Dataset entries
----------

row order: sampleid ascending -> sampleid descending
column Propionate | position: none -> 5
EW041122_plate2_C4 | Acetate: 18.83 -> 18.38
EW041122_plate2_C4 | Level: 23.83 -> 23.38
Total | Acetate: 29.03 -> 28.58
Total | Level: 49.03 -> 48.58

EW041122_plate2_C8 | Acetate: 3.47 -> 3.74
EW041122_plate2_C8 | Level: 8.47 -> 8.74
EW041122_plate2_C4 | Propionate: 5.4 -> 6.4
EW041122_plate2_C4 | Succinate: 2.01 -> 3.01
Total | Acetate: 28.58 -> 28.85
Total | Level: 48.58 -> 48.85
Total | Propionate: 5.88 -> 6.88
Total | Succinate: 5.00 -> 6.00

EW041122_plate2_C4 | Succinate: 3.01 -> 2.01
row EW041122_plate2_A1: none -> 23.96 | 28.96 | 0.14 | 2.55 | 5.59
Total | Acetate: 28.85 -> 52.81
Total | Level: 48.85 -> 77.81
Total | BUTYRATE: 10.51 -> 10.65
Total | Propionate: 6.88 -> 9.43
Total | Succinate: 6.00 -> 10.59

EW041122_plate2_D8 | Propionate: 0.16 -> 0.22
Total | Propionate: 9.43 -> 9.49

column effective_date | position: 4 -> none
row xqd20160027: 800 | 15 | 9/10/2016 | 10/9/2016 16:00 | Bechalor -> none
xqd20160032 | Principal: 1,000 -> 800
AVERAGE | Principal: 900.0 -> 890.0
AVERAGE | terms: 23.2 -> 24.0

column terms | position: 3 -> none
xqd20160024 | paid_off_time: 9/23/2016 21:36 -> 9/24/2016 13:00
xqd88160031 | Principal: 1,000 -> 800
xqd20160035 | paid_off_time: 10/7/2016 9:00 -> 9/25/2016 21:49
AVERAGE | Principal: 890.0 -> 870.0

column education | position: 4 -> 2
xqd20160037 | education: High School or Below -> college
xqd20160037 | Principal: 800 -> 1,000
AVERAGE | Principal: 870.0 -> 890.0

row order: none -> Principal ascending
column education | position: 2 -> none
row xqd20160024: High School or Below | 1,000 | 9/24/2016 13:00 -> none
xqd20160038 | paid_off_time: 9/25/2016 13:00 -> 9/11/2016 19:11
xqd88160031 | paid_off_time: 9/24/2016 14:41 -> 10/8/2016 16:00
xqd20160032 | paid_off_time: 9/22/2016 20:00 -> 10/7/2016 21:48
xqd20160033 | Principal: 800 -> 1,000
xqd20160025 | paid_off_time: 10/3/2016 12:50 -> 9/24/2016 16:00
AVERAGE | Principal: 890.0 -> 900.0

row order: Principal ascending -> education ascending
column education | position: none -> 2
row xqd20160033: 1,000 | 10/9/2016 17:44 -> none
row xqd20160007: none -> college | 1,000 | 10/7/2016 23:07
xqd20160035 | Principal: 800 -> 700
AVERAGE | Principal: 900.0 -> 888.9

----------

THE TASK: Copy every record exactly, leaving each line intact.

RESULT OF THIS TASK:
row order: sampleid ascending -> sampleid descending
column Propionate | position: none -> 5
EW041122_plate2_C4 | Acetate: 18.83 -> 18.38
EW041122_plate2_C4 | Level: 23.83 -> 23.38
Total | Acetate: 29.03 -> 28.58
Total | Level: 49.03 -> 48.58

EW041122_plate2_C8 | Acetate: 3.47 -> 3.74
EW041122_plate2_C8 | Level: 8.47 -> 8.74
EW041122_plate2_C4 | Propionate: 5.4 -> 6.4
EW041122_plate2_C4 | Succinate: 2.01 -> 3.01
Total | Acetate: 28.58 -> 28.85
Total | Level: 48.58 -> 48.85
Total | Propionate: 5.88 -> 6.88
Total | Succinate: 5.00 -> 6.00

EW041122_plate2_C4 | Succinate: 3.01 -> 2.01
row EW041122_plate2_A1: none -> 23.96 | 28.96 | 0.14 | 2.55 | 5.59
Total | Acetate: 28.85 -> 52.81
Total | Level: 48.85 -> 77.81
Total | BUTYRATE: 10.51 -> 10.65
Total | Propionate: 6.88 -> 9.43
Total | Succinate: 6.00 -> 10.59

EW041122_plate2_D8 | Propionate: 0.16 -> 0.22
Total | Propionate: 9.43 -> 9.49

column effective_date | position: 4 -> none
row xqd20160027: 800 | 15 | 9/10/2016 | 10/9/2016 16:00 | Bechalor -> none
xqd20160032 | Principal: 1,000 -> 800
AVERAGE | Principal: 900.0 -> 890.0
AVERAGE | terms: 23.2 -> 24.0

column terms | position: 3 -> none
xqd20160024 | paid_off_time: 9/23/2016 21:36 -> 9/24/2016 13:00
xqd88160031 | Principal: 1,000 -> 800
xqd20160035 | paid_off_time: 10/7/2016 9:00 -> 9/25/2016 21:49
AVERAGE | Principal: 890.0 -> 870.0

column education | position: 4 -> 2
xqd20160037 | education: High School or Below -> college
xqd20160037 | Principal: 800 -> 1,000
AVERAGE | Principal: 870.0 -> 890.0

row order: none -> Principal ascending
column education | position: 2 -> none
row xqd20160024: High School or Below | 1,000 | 9/24/2016 13:00 -> none
xqd20160038 | paid_off_time: 9/25/2016 13:00 -> 9/11/2016 19:11
xqd88160031 | paid_off_time: 9/24/2016 14:41 -> 10/8/2016 16:00
xqd20160032 | paid_off_time: 9/22/2016 20:00 -> 10/7/2016 21:48
xqd20160033 | Principal: 800 -> 1,000
xqd20160025 | paid_off_time: 10/3/2016 12:50 -> 9/24/2016 16:00
AVERAGE | Principal: 890.0 -> 900.0

row order: Principal ascending -> education ascending
column education | position: none -> 2
row xqd20160033: 1,000 | 10/9/2016 17:44 -> none
row xqd20160007: none -> college | 1,000 | 10/7/2016 23:07
xqd20160035 | Principal: 800 -> 700
AVERAGE | Principal: 900.0 -> 888.9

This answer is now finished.